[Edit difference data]

───

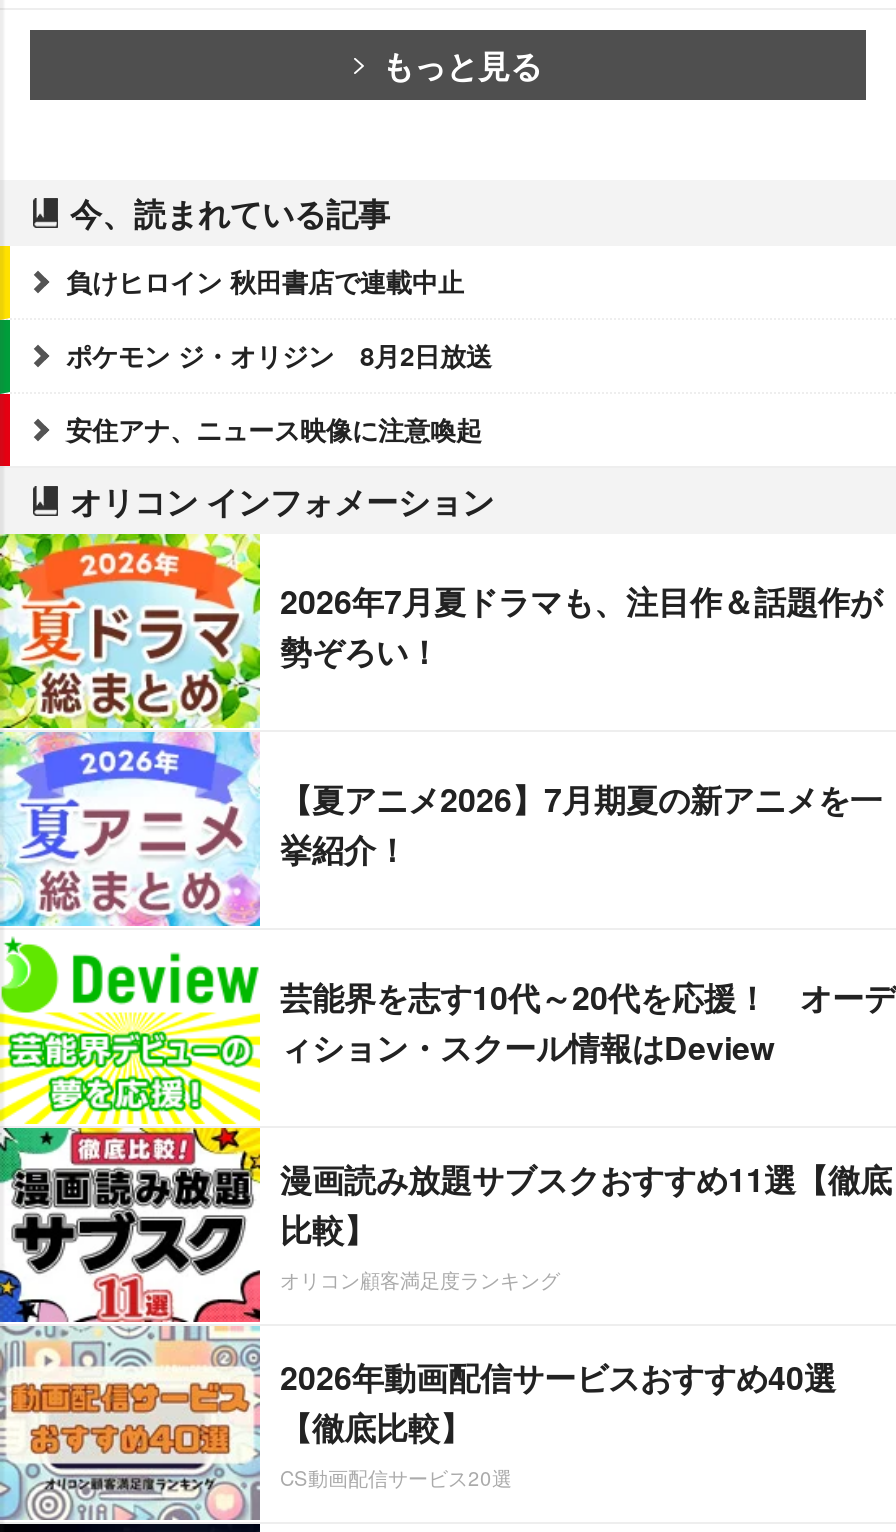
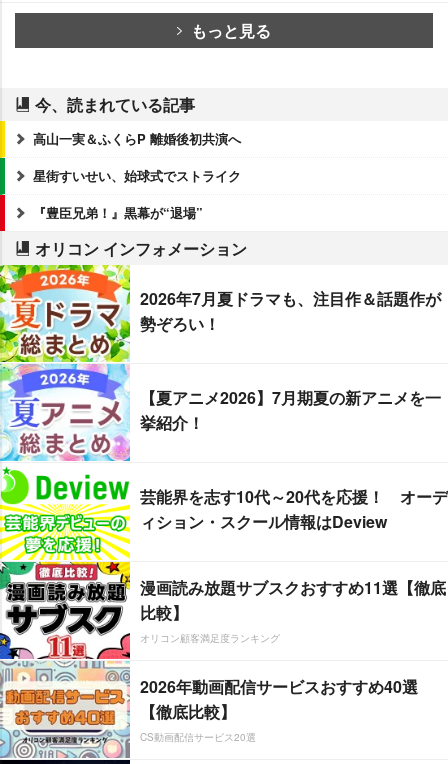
- 負けヒロイン 秋田書店で連載中止
+ 高山一実＆ふくらP 離婚後初共演へ

- ポケモン ジ・オリジン 8月2日放送
+ 星街すいせい、始球式でストライク

- 安住アナ、ニュース映像に注意喚起
+ 『豊臣兄弟！』黒幕が“退場”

───

- **EXERCISE OBJECTIVE**
Each entry above must come back exactly as written. Drop the images.

- **PROBLEM SOLUTION**
- 負けヒロイン 秋田書店で連載中止
+ 高山一実＆ふくらP 離婚後初共演へ

- ポケモン ジ・オリジン 8月2日放送
+ 星街すいせい、始球式でストライク

- 安住アナ、ニュース映像に注意喚起
+ 『豊臣兄弟！』黒幕が“退場”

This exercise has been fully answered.